Examples of the above-mentioned alkyl(meth)acrylate (the first monomer component) include alkyl(meth)acrylate wherein the alkyl group is a linear, branched chain or cyclic alkyl group having a carbon number of 1 to 18 (e.g., methyl, ethyl, n-propyl, isopropyl, n-butyl, isobutyl, tert-butyl, sec-butyl, n-pentyl, isopentyl, neopentyl, n-hexyl, isohexyl, cyclohexyl, 3-methylpentyl, n-heptyl, cycloheptyl, n-octyl, 2-ethylhexyl, cyclooctyl, n-nonyl, cyclononyl, n-decyl, cyclodecyl, n-undecyl, n-dodecyl, n-tridecyl and the like) and the like, preferably alkyl(meth)acrylate wherein the alkyl group is a linear, branched chain or cyclic alkyl group having a carbon number of 4 to 18 (e.g., n-butyl, isobutyl, tert-butyl, sec-butyl, n-pentyl, isopentyl, neopentyl, n-hexyl, isohexyl, cyclohexyl, 3-methylpentyl, n-heptyl, cycloheptyl, n-octyl, 2-ethylhexyl, cyclooctyl, n-nonyl, cyclononyl, n-decyl, cyclodecyl, n-undecyl, n-dodecyl, n-tridecyl and the like). To particularly confer adhesiveness at ambient temperature, use of a monomer component that decreases the glass transition temperature of the polymer is preferable. Thus, alkyl(meth)acrylate wherein the alkyl group is a linear, branched chain or cyclic alkyl group having a carbon number of 4 to 8 (e.g., n-butyl, isobutyl, tert-butyl, sec-butyl, n-pentyl, isopentyl, neopentyl, n-hexyl, isohexyl, cyclohexyl, 3-methylpentyl, n-heptyl, cycloheptyl, n-octyl, 2-ethylhexyl, cyclooctyl and the like) is more preferable, and alkyl(meth)acrylate wherein the alkyl group is n-butyl, 2-ethylhexyl or cyclohexyl is particularly preferable.

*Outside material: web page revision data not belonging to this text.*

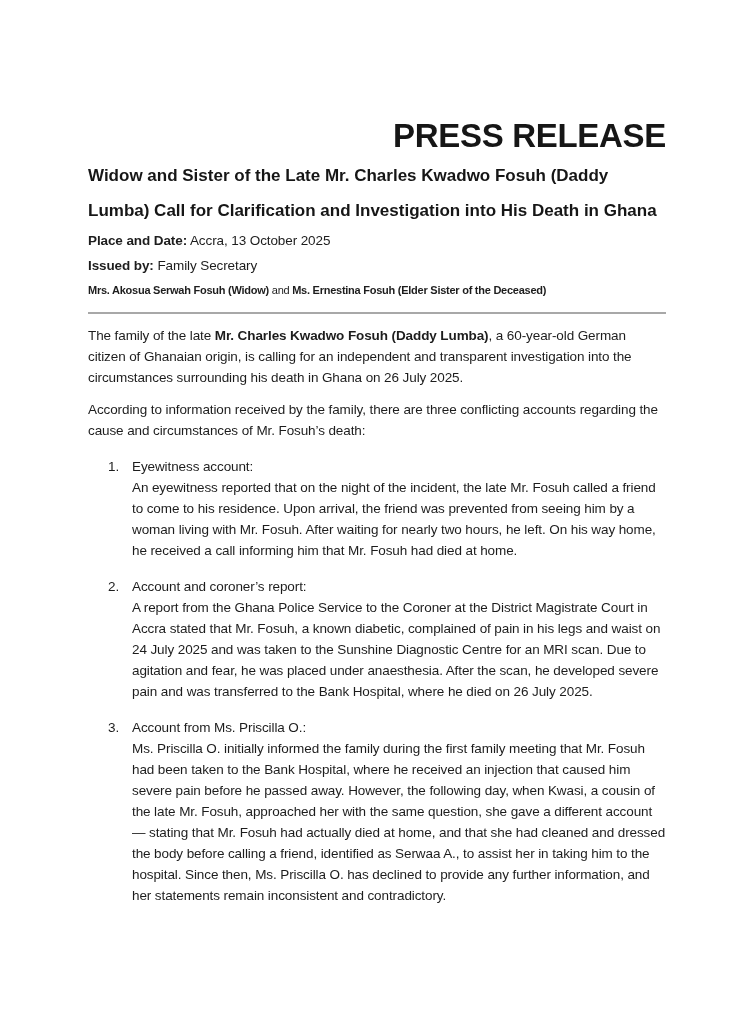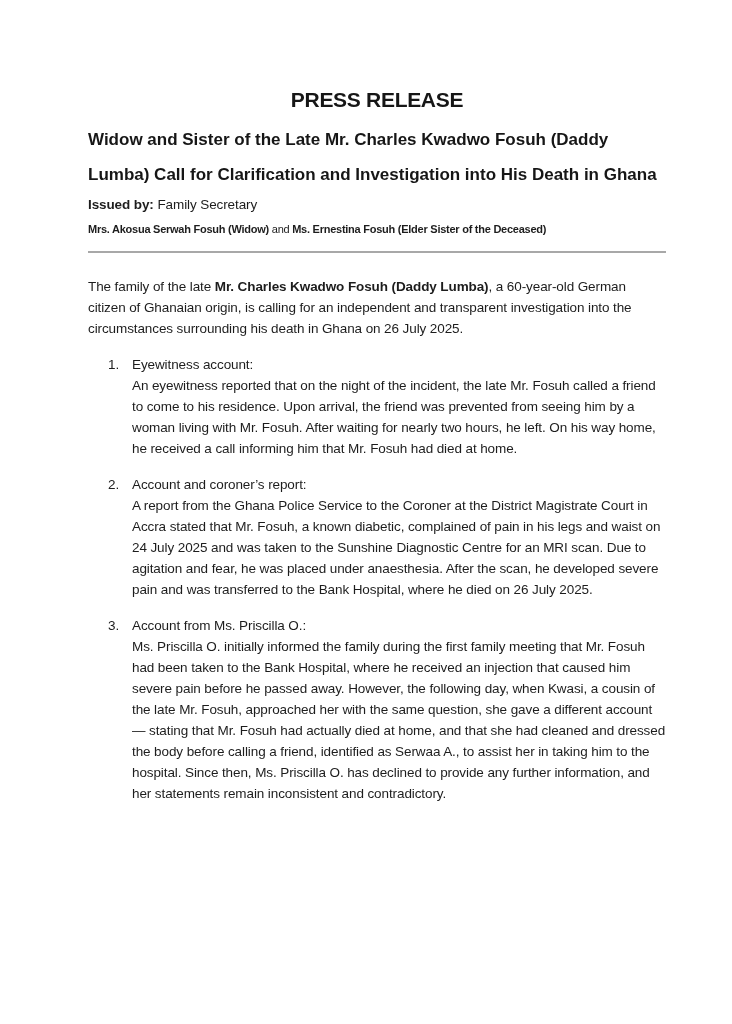--- a/index.html
+++ b/index.html
@@ -9,26 +9,27 @@
     overflow: hidden;
     font-family: "Liberation Sans", sans-serif;
     color: #1d1d1d;
   }
   .page {
     width: 732px; height: 1024px;
     background: #ffffff;
     padding: 86px 66px 40px 88px;
   }
   .doc-title {
-    text-align: center;
+    text-align: right;
     font-weight: bold;
-    font-size: 21px;
+    font-size: 33px;
     line-height: 28px;
     letter-spacing: -0.3px;
     color: #161616;
+    margin-top: 36px;
   }
   .doc-subtitle {
     margin-top: 8px;
     text-align: left;
     font-weight: bold;
     font-size: 17px;
     line-height: 35px;
     color: #161616;
   }
   .meta {
@@ -50,21 +51,21 @@
     height: 2px;
     background: #a8a8a8;
     margin-top: 9px;
   }
   .body-text {
     font-size: 13.5px;
     line-height: 21px;
     letter-spacing: -0.1px;
     color: #1d1d1d;
   }
-  .para { margin-top: 23px; }
+  .para { margin-top: 11px; }
   .para .b { font-weight: bold; }
   .accounts { margin-top: 2px; }
   .account {
     position: relative;
     padding-left: 44px;
     margin-top: 15px;
   }
   .account-number {
     position: absolute;
     left: 20px;
@@ -75,30 +76,32 @@
 </head>
 <body>
 
 <div class="page">
 
   <div class="doc-title">PRESS RELEASE</div>
 
   <div class="doc-subtitle">Widow and Sister of the Late Mr. Charles Kwadwo Fosuh (Daddy Lumba) Call for Clarification and Investigation into His Death in Ghana</div>
 
   <div class="meta">
+    <div><span class="lbl">Place and Date:</span><span> Accra, 13 October 2025</span></div>
     <div><span class="lbl">Issued by:</span><span> Family Secretary</span></div>
     <div class="meta-names"><span>Mrs. Akosua Serwah Fosuh (Widow)</span><span class="reg"> and </span><span>Ms. Ernestina Fosuh (Elder Sister of the Deceased)</span></div>
   </div>
 
   <hr class="divider">
 
   <div class="body-text">
 
     <div class="para"><span>The family of the late </span><span class="b">Mr. Charles Kwadwo Fosuh (Daddy Lumba)</span><span>, a 60-year-old German citizen of Ghanaian origin, is calling for an independent and transparent investigation into the circumstances surrounding his death in Ghana on 26 July 2025.</span></div>
 
+    <div class="para">According to information received by the family, there are three conflicting accounts regarding the cause and circumstances of Mr. Fosuh’s death:</div>
 
     <div class="accounts">
 
       <div class="account">
         <span class="account-number">1.</span>
         <div class="account-heading">Eyewitness account:</div>
         <div class="account-body">An eyewitness reported that on the night of the incident, the late Mr. Fosuh called a friend to come to his residence. Upon arrival, the friend was prevented from seeing him by a woman living with Mr. Fosuh. After waiting for nearly two hours, he left. On his way home, he received a call informing him that Mr. Fosuh had died at home.</div>
       </div>
 
       <div class="account">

Particularly preferable specific examples of alkyl(meth)acrylate (first monomer component) include butyl acrylate, 2-ethylhexyl acrylate, 2-ethylhexyl methacrylate, cyclohexyl acrylate, cyclohexyl methacrylate, and 2-ethylhexyl acrylate is most preferable. These alkyl(meth)acrylates (first monomer component) may be used alone or in combination of two or more kinds thereof.

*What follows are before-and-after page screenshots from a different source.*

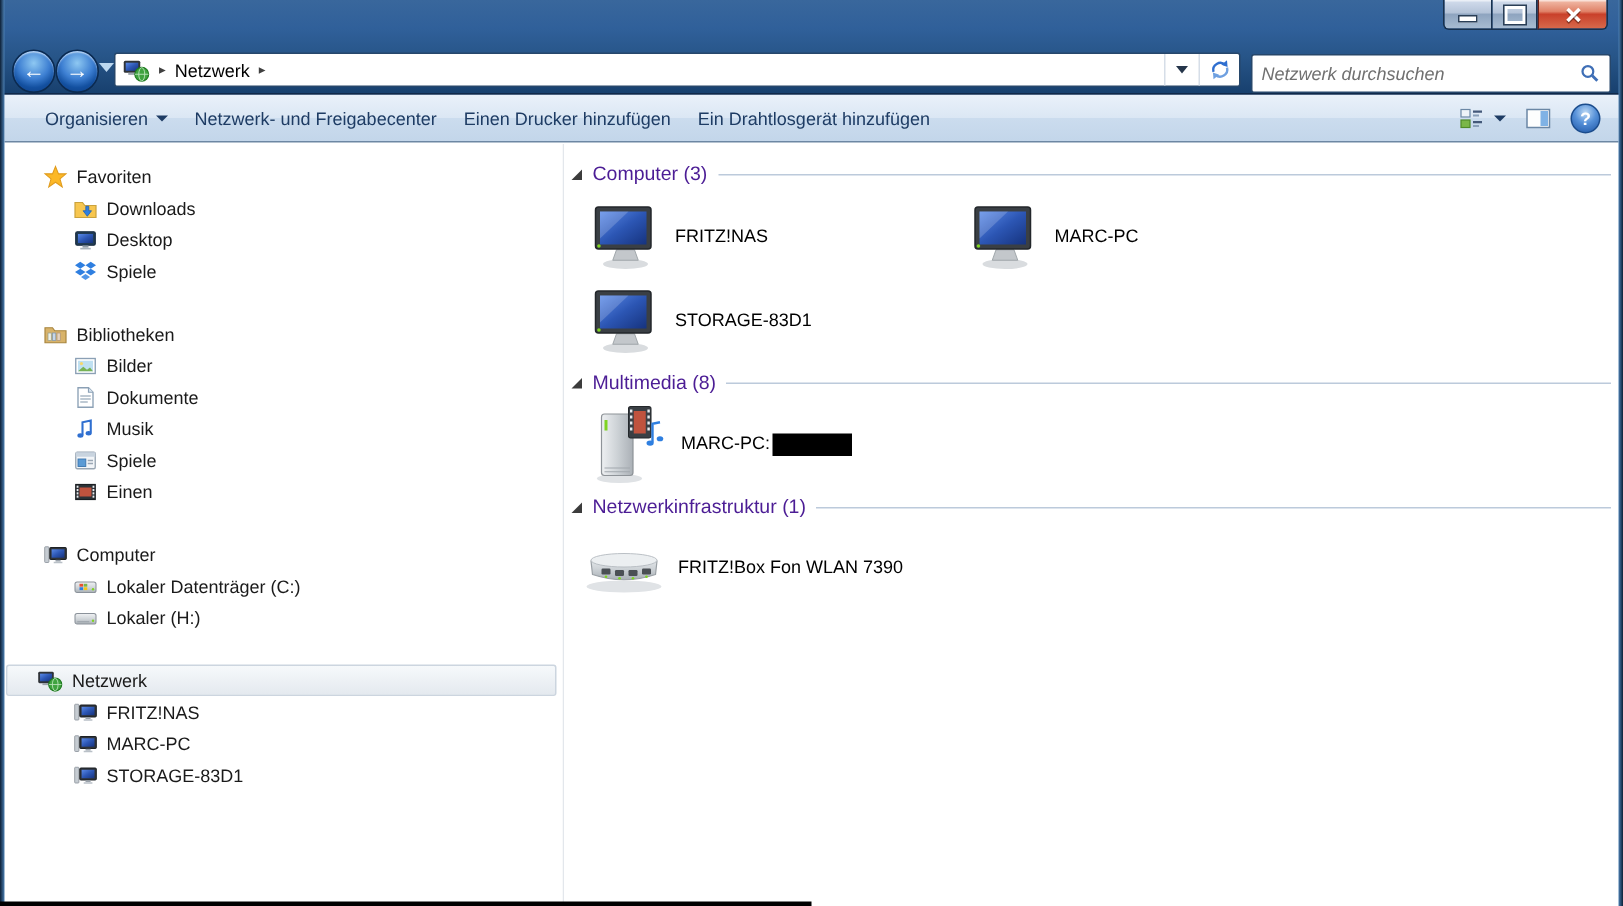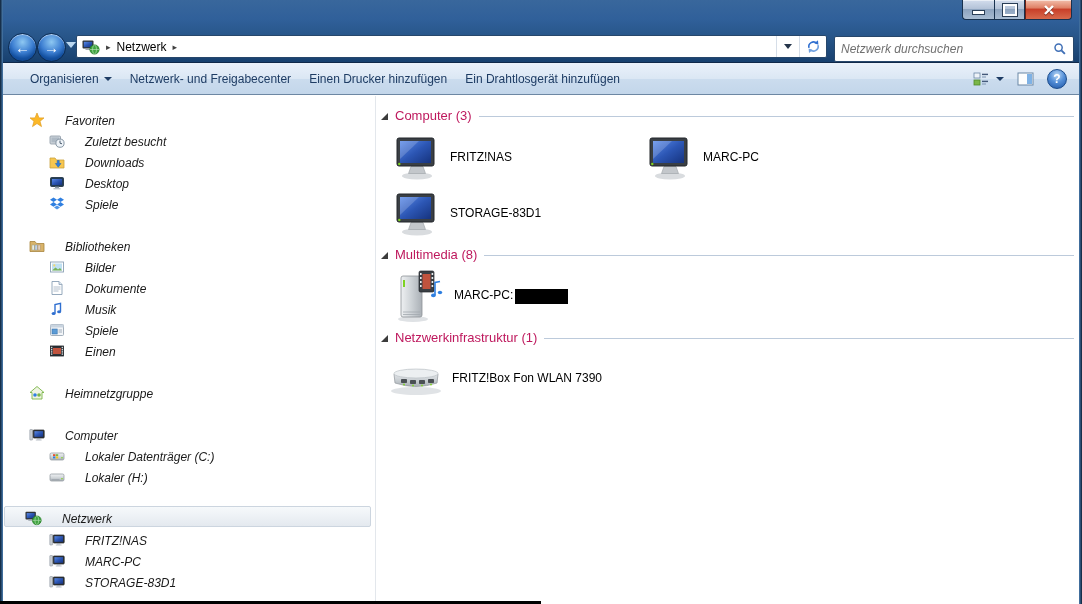--- a/index.html
+++ b/index.html
@@ -65,31 +65,31 @@
     background:radial-gradient(circle at 50% 28%,#bcd9f5 0%,#5590d8 45%,#1d54a4 100%);}
 
   
   .content{position:absolute;left:3px;right:3px;top:96px;bottom:0;background:#fff;}
   .v-sep{position:absolute;left:375px;top:96px;bottom:0;width:1px;background:#e3e7ec;z-index:5;}
 
   
   .sidebar{position:absolute;left:3px;top:96px;bottom:3px;width:372px;background:#fff;padding-top:11px;box-sizing:border-box;z-index:6;}
   .sec{margin-bottom:21px;}
   .sec:last-child{margin-bottom:0;}
-  .srow{height:21px;display:flex;align-items:flex-end;gap:20px;box-sizing:border-box;cursor:default;color:#1a1a1a;font-style:italic;}
+  .srow{height:21px;display:flex;align-items:center;gap:6px;box-sizing:border-box;cursor:default;color:#1a1a1a;}
   .lvl1{padding-left:25px;}
   .lvl2{padding-left:45px;}
   .srow.selected{margin:0 4px 0 1px;padding-left:20px;border:1px solid #ccd5df;border-radius:2px;
     background:linear-gradient(180deg,#f6f9fb 0%,#e4e9ef 100%);}
   .ic{width:17px;height:16px;display:flex;align-items:center;justify-content:center;flex:0 0 17px;}
 
   
   .main{position:absolute;left:379px;top:96px;right:4px;bottom:3px;}
   .ghead{position:absolute;left:2px;right:4px;display:flex;align-items:center;gap:7px;height:17px;}
-  .gtitle{color:#be185d;font-size:13px;white-space:nowrap;}
+  .gtitle{color:#4c1d95;font-size:13px;white-space:nowrap;}
   .gtri{width:0;height:0;border-bottom:7px solid #3c3c3c;border-left:7px solid transparent;margin-top:2px;}
   .gline{flex:1;height:1px;background:#bccadb;margin-top:2px;}
   .item{position:absolute;display:flex;align-items:center;gap:9px;cursor:default;}
   .item .name{color:#000;font-size:12px;}
   .redact{display:inline-block;width:53px;height:15px;background:#000;vertical-align:middle;margin-left:2px;}
 </style>
 </head>
 <body>
 
 <svg width="0" height="0" style="position:absolute">
@@ -220,32 +220,20 @@
         <span class="ic">
           <svg width="16" height="16" viewBox="0 0 16 16">
               <polygon points="8,1 10,5.9 15,5.9 11,9.3 12.5,14.6 8,11.5 3.5,14.6 5,9.3 1,5.9 6,5.9" fill="#fcb827" stroke="#e09c1f" stroke-width="0.7"></polygon>
             </svg>
         </span>
         <span>Favoriten</span>
       </div>
       <div class="srow lvl2">
         <span class="ic">
           <svg width="16" height="16" viewBox="0 0 16 16">
-              <rect x="1" y="3" width="10.5" height="8" rx="1" fill="#cfd6dd" stroke="#8b97a3" stroke-width="0.8"></rect>
-              <rect x="2.4" y="4.4" width="7.6" height="5" fill="#aeb9c4"></rect>
-              <circle cx="11" cy="10.2" r="4.1" fill="#eef3f8" stroke="#7c8c9c" stroke-width="0.9"></circle>
-              <line x1="11" y1="10.2" x2="11" y2="7.6" stroke="#4a5c6e" stroke-width="1"></line>
-              <line x1="11" y1="10.2" x2="13" y2="10.8" stroke="#4a5c6e" stroke-width="1"></line>
-            </svg>
-        </span>
-        <span>Zuletzt besucht</span>
-      </div>
-      <div class="srow lvl2">
-        <span class="ic">
-          <svg width="16" height="16" viewBox="0 0 16 16">
               <path d="M1 4 h5 l1.5 2 H15 v8 H1 z" fill="#f7c64f" stroke="#caa23c" stroke-width="0.8"></path>
               <polygon points="8.2,6.5 10.2,6.5 10.2,9.5 12,9.5 9.2,13.2 6.4,9.5 8.2,9.5" fill="#2f7fe0" stroke="#1b5cb0" stroke-width="0.5"></polygon>
             </svg>
         </span>
         <span>Downloads</span>
       </div>
       <div class="srow lvl2">
         <span class="ic">
           <svg width="16" height="16" viewBox="0 0 16 16">
               <rect x="1.5" y="2.5" width="13" height="9" rx="1" fill="#223c55" stroke="#15293c" stroke-width="0.8"></rect>
@@ -341,32 +329,20 @@
                 <rect x="12.7" y="6" width="1.2" height="1.4"></rect>
                 <rect x="12.7" y="8.2" width="1.2" height="1.4"></rect>
                 <rect x="12.7" y="10.4" width="1.2" height="1.4"></rect>
               </g>
             </svg>
         </span>
         <span>Einen</span>
       </div>
     </div>
 
-    <div class="sec">
-      <div class="srow lvl1">
-        <span class="ic">
-          <svg width="16" height="16" viewBox="0 0 16 16">
-              <path d="M8 1.5 L15 7.5 H13 v6.5 H3 V7.5 H1 z" fill="#eef4e2" stroke="#7ab648" stroke-width="0.9"></path>
-              <circle cx="6" cy="10" r="1.8" fill="#2f7fe0"></circle>
-              <circle cx="10" cy="10" r="1.8" fill="#7ab648"></circle>
-            </svg>
-        </span>
-        <span>Heimnetzgruppe</span>
-      </div>
-    </div>
 
     <div class="sec">
       <div class="srow lvl1">
         <span class="ic">
           <svg width="16" height="16" viewBox="0 0 16 16">
               <rect x="0.8" y="2.5" width="2.8" height="10.5" rx="0.5" fill="#c6ccd2" stroke="#939aa2" stroke-width="0.6"></rect>
               <rect x="4.2" y="3" width="11" height="8" rx="0.8" fill="#2f3338" stroke="#1d2125" stroke-width="0.7"></rect>
               <rect x="5.4" y="4.2" width="8.6" height="5.6" fill="url(#scr)"></rect>
               <rect x="8" y="11.2" width="3.4" height="1.2" fill="#9aa2ab"></rect>
               <rect x="6.8" y="12.5" width="5.8" height="1" fill="#b9c0c7"></rect>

In the above-mentioned vinyl monomer having a functional group capable of being involved in a crosslinking reaction (the second monomer component), examples of the functional group capable of being involved in a crosslinking reaction include a hydroxy group, a carboxyl group, a vinyl group and the like, preferably a hydroxy group and a carboxy group. Specific examples of said monomer (the second monomer component) include hydroxyethyl(meth)acrylate, hydroxypropyl(meth)acrylate, (meth)acrylic acid, itaconic acid, maleic acid, maleic anhydride, methaconic acid, citraconic acid, glutaconic acid and the like. Of these, acrylic acid, methacrylic acid and hydroxyethylacrylate are preferable, and acrylic acid is most preferable, since they are easily available. One or more kinds of these monomers (the second monomer component) can be used in combination.

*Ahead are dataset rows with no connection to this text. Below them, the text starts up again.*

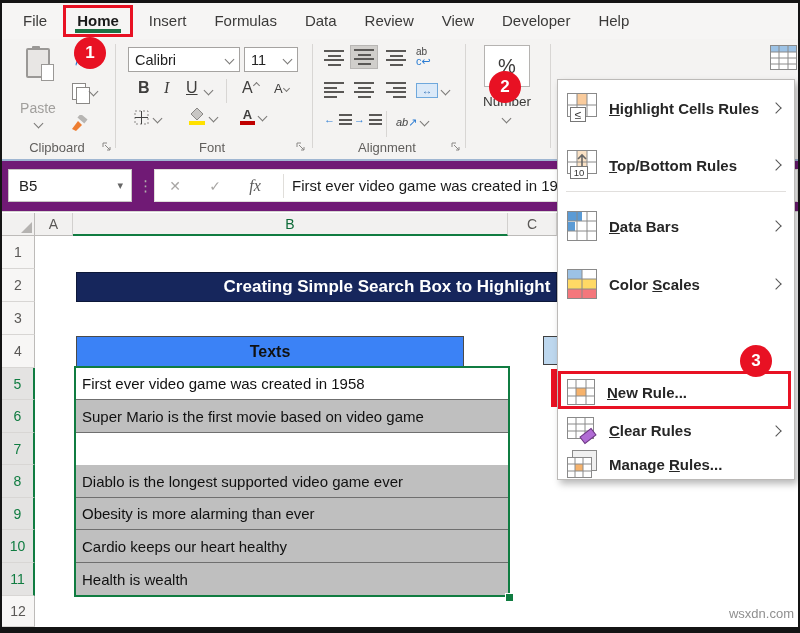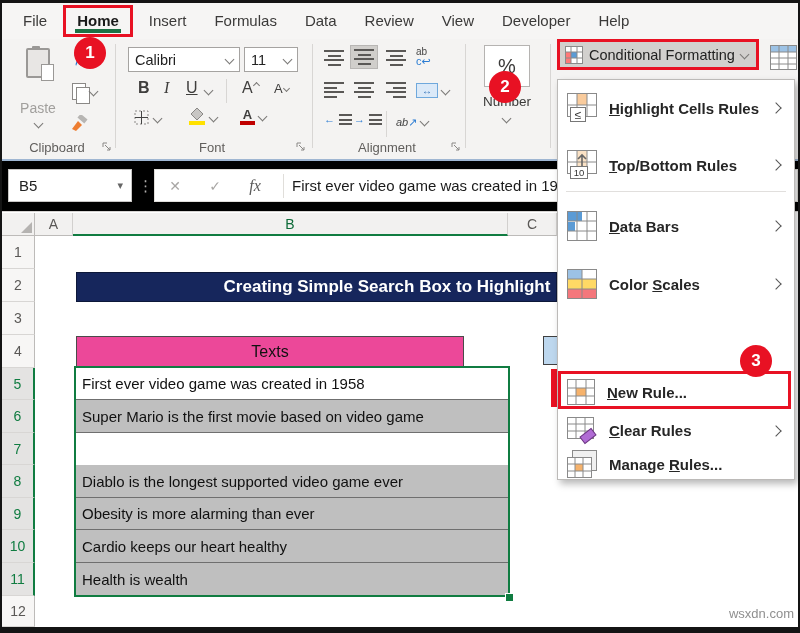--- a/index.html
+++ b/index.html
@@ -60,21 +60,21 @@
 
   .pctbox{position:absolute;left:482px;top:6px;width:46px;height:42px;background:#fff;border:1px solid #b5b3b1;
           display:flex;align-items:center;justify-content:center;font-size:20px;color:#3b3a39;box-sizing:border-box;}
   .numlabel{position:absolute;left:466px;top:55px;width:78px;text-align:center;font-size:13.5px;color:#3b3a39;}
 
   .cf-btn{position:absolute;left:555px;top:0px;width:202px;height:31px;background:#d2d0ce;
           border:3px solid #E81123;box-sizing:border-box;display:flex;align-items:center;gap:6px;
           padding:0 5px;font-size:14.5px;color:#222;white-space:nowrap;z-index:20;}
 
   
-  .fbar{position:absolute;left:2px;top:161px;width:796px;height:51px;background:#000000;
+  .fbar{position:absolute;left:2px;top:161px;width:796px;height:51px;background:#701a75;
         border-bottom:1px solid #d6d4d2;box-sizing:border-box;z-index:4;}
   .namebox{position:absolute;left:6px;top:8px;width:124px;height:33px;background:#fff;border:1px solid #c8c6c4;
            display:flex;align-items:center;padding:0 8px 0 10px;font-size:15px;color:#222;
            justify-content:space-between;box-sizing:border-box;}
   .dots{position:absolute;left:136px;top:8px;height:33px;line-height:33px;font-size:15px;color:#b0aeac;}
   .fxarea{position:absolute;left:152px;top:8px;width:644px;height:33px;background:#fff;border:1px solid #e0deda;
           display:flex;align-items:center;box-sizing:border-box;overflow:hidden;}
   .fxbtn{width:40px;text-align:center;color:#a8a6a4;font-size:14px;flex:0 0 auto;}
   .fxit{font-family:"Liberation Serif",serif;font-style:italic;color:#5a5a5a;font-size:16px;}
   .fdiv{width:1px;height:24px;background:#e0deda;margin:0 8px;flex:0 0 auto;}
@@ -93,23 +93,23 @@
   .rowh{position:absolute;left:2px;width:33px;background:#f7f6f5;border-right:1px solid #bdbbb9;
         border-bottom:1px solid #d8d6d4;display:flex;align-items:center;justify-content:center;
         font-size:14px;color:#5a5856;box-sizing:border-box;z-index:2;}
   .rowh-sel{background:#e4e3e2;color:#107C41;border-right:2px solid #107C41;}
 
   .banner{position:absolute;left:76px;top:272px;width:481px;height:30px;background:#16265c;
           border:1px solid #0d1839;overflow:hidden;box-sizing:border-box;z-index:3;}
   .banner span{display:block;width:620px;text-align:center;line-height:28px;color:#fff;
                font-weight:bold;font-size:17px;white-space:nowrap;}
 
-  .t-head{position:absolute;left:76px;top:336px;width:388px;height:31px;background:#ec4899;
+  .t-head{position:absolute;left:76px;top:336px;width:388px;height:31px;background:#3b82f6;
           border:1.5px solid #4a4a4a;box-sizing:border-box;display:flex;align-items:center;
-          justify-content:center;font-weight:normal;font-size:16px;color:#111;z-index:3;}
+          justify-content:center;font-weight:bold;font-size:16px;color:#111;z-index:3;}
   .t-row{position:absolute;left:76px;width:432px;border-bottom:1px solid #6f6f6f;background:#bfbfbf;
          display:flex;align-items:center;padding-left:6px;font-size:15px;color:#111;
          box-sizing:border-box;white-space:nowrap;overflow:hidden;z-index:3;}
   .t-row-active{background:#fff;}
   .selborder{position:absolute;left:74px;top:366px;width:436px;height:231px;border:2px solid #107C41;
              box-sizing:border-box;z-index:6;pointer-events:none;}
   .fillhandle{position:absolute;left:505px;top:593px;width:7px;height:7px;background:#107C41;
               border:1px solid #fff;z-index:7;}
   .frag-blue{position:absolute;left:543px;top:336px;width:14px;height:29px;background:#bdd7ee;
              border:1.5px solid #404040;border-right:none;box-sizing:border-box;z-index:3;}
@@ -316,31 +316,20 @@
     </svg>
     <div class="vdiv" style="left:463px;"></div>
 
     <div class="pctbox">
       <span>%</span>
     </div>
     <div class="numlabel">Number</div>
     <span class="chev" style="position:absolute;left:501px;top:76px;"></span>
     <div class="vdiv" style="left:548px;"></div>
 
-    <div class="cf-btn">
-      <svg width="18" height="18">
-        <rect x="0.5" y="0.5" width="17" height="17" fill="#fff" stroke="#8a8a8a"></rect>
-        <rect x="1" y="6" width="5" height="6" fill="#ff7878"></rect>
-        <rect x="1" y="12" width="5" height="5" fill="#ff7878"></rect>
-        <rect x="6" y="6" width="6" height="6" fill="#5b9bd5"></rect>
-        <path d="M0 6h18M0 12h18M6 0v18M12 0v18" stroke="#8a8a8a"></path>
-      </svg>
-      <span>Conditional Formatting</span>
-      <span class="chev"></span>
-    </div>
     <svg style="position:absolute;left:768px;top:6px;" width="28" height="26">
       <rect x="0.5" y="0.5" width="26" height="24" fill="#fff" stroke="#8a8a8a"></rect>
       <rect x="1" y="1" width="25" height="6" fill="#9cc2e5"></rect>
       <path d="M0 7h27M0 13h27M0 19h27M9 0v25M18 0v25" stroke="#8a8a8a"></path>
     </svg>
   </div>
 
   <div class="badge" style="left:74px;top:37px;">1</div>
   <div class="badge" style="left:489px;top:71px;">2</div>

In addition, the above-mentioned other monomer (the third monomer component) is mainly used for adjusting the cohesive force of the adhesive layer, adjusting solubility and releasability of a drug and the like. Examples of the monomer (the third monomer component) include vinyl esters such as vinyl acetate, vinyl propionate and the like; vinyl ethers such as methyl vinyl ether, ethyl vinyl ether and the like; vinyl amides such as N-vinyl-2-pyrrolidone, N-vinylcaprolactam and the like; alkoxy(meth)acrylates such as methoxyethyl(meth)acrylate, ethoxyethyl(meth)acrylate, tetrahydrofurfuryl(meth)acrylate and the like; hydroxy group-containing monomers such as hydroxypropyl(meth)acrylate, α-hydroxymethyl acrylate and the like (since such hydroxy group-containing monomer is used as a third monomer component, it is not involved in the crosslinking reaction); (meth)acrylic acid derivatives having an amide group such as (meth)acrylamide, dimethyl(meth)acrylamide, N-butyl(meth)acrylamide, N-methylol(meth)acrylamide and the like; aminoalkyl(meth)acrylates such as aminoethyl(meth)acrylate, dimethylaminoethyl(meth)acrylate, tert-butylaminoethyl(meth)acrylate and the like; alkoxyalkyleneglycol(meth)acrylates such as methoxyethyleneglycol(meth)acrylate, methoxydiethyleneglycol(meth)acrylate, methoxypolyethylene glycol(meth)acrylate, methoxypolypropyleneglycol(meth)acrylate and the like; (meth)acrylonitrile; sulfo group-containing monomers such as styrene sulfonic acid, ally sulfonic acid, sulfopropyl(meth)acrylate, (meth)acryloyloxynaphthalenesulfonic acid, acrylamidemethylsulfonic acid and the like; vinyl group-containing monomers such as vinyl piperidone, vinyl pyrimidine, vinyl piperazine, vinyl pyrrole, vinyl imidazole, vinyl oxazole, vinyl morpholine etc., and the like. Among these, vinyl esters and vinyl amides are preferable, vinyl ester is preferably vinyl acetate, and vinyl amide is preferably N-vinyl-2-pyrrolidone. One or more kinds of these monomers (the third monomer component) can be used in combination.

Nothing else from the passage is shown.